On the modeling and simulation of reaction-transfer dynamics in semiconductor-electrolyte solar cells
This work provides a more accurate modeling framework for designing semiconductor-liquid junction solar cells, but the contribution is incremental as it extends existing drift-diffusion-Poisson models to coupled semiconductor-electrolyte systems.
The authors propose a macroscopic mathematical model for charge transfer dynamics in semiconductor-electrolyte solar cells and show numerically that replacing the electrolyte with a Schottky contact is only accurate at extremely high reductant-oxidant densities, otherwise it yields significant inaccuracies.
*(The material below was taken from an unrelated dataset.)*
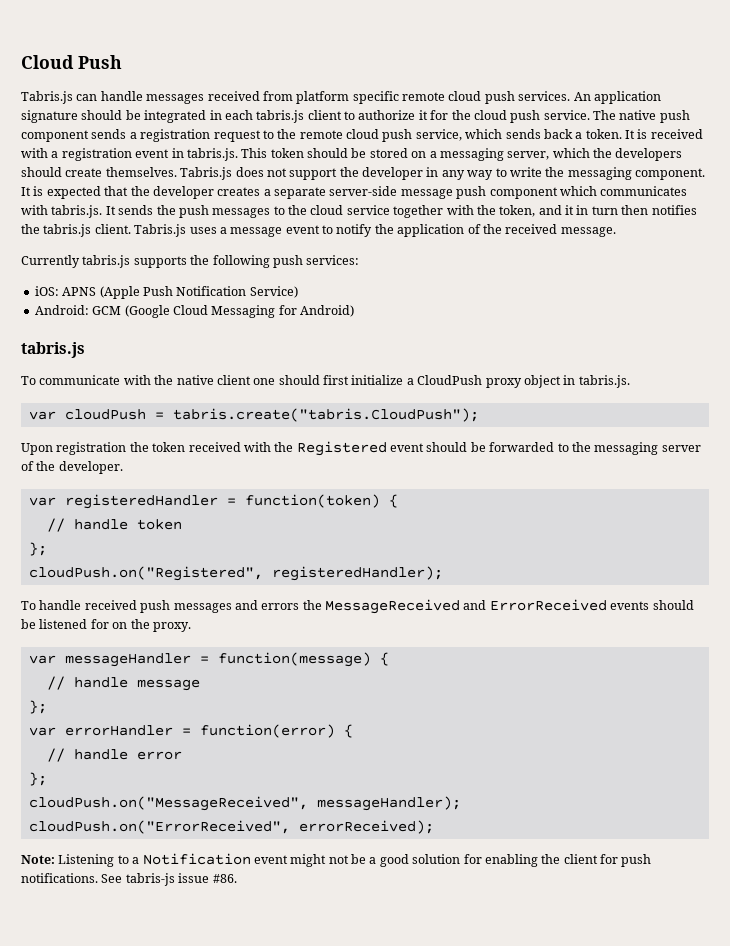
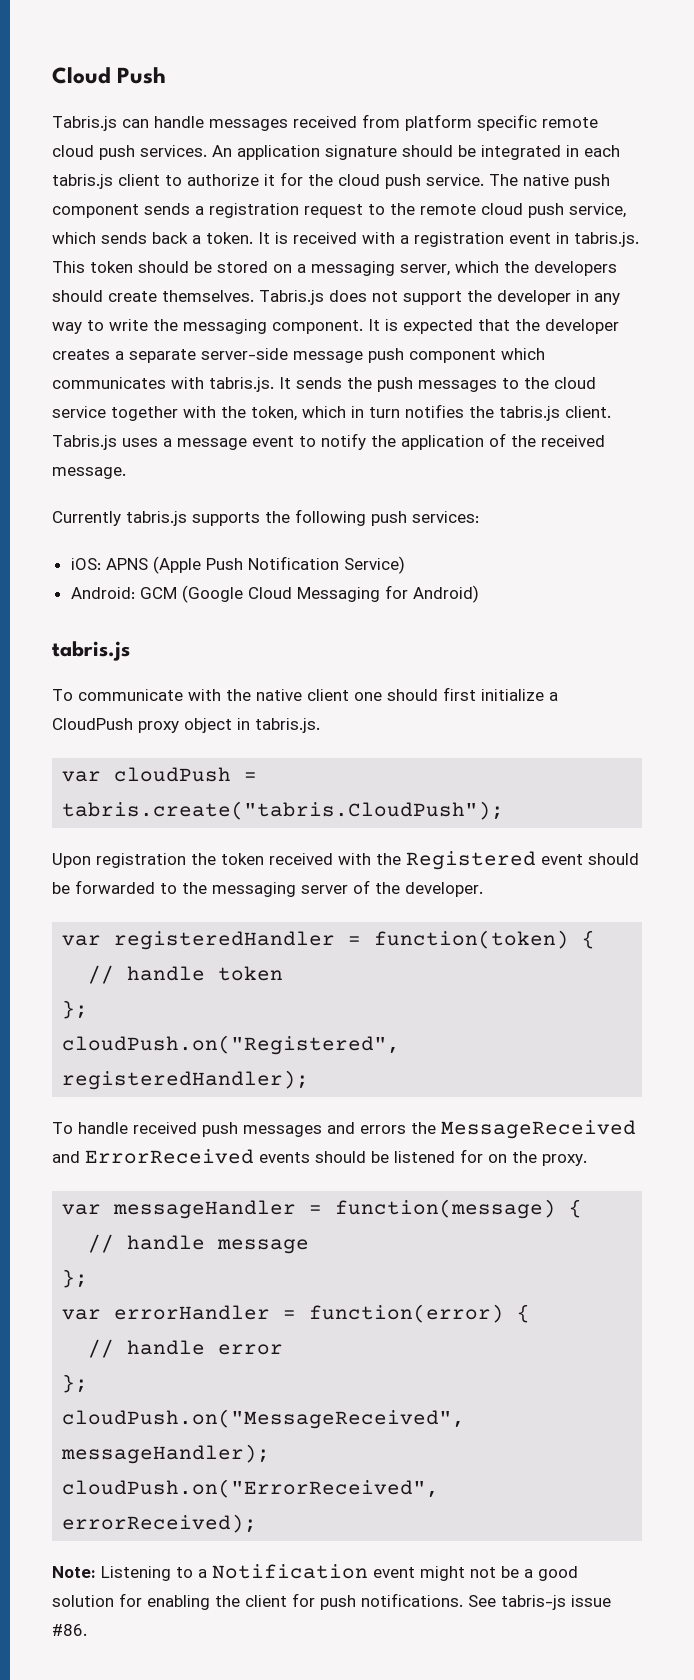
[538,205,574,215] and it -> [302,406,346,418] which
[621,205,649,215] then -> (400, 412) none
The mathematical modeling and numerical simulation of semiconductor-electrolyte systems play important roles in the design of high-performance semiconductor-liquid junction solar cells. In this work, we propose a macroscopic mathematical model, a system of nonlinear partial differential equations, for the complete description of charge transfer dynamics in such systems. The model consists of a reaction-drift-diffusion-Poisson system that models the transport of electrons and holes in the semiconductor region and an equivalent system that describes the transport of reductants and oxidants, as well as other charged species, in the electrolyte region. The coupling between the semiconductor and the electrolyte is modeled through a set of interfacial reaction and current balance conditions. We present some numerical simulations to illustrate the quantitative behavior of the semiconductor-electrolyte system in both dark and illuminated environments. We show numerically that one can replace the electrolyte region in the system with a Schottky contact only when the bulk reductant-oxidant pair density is extremely high. Otherwise, such replacement gives significantly inaccurate description of the real dynamics of the semiconductor-electrolyte system.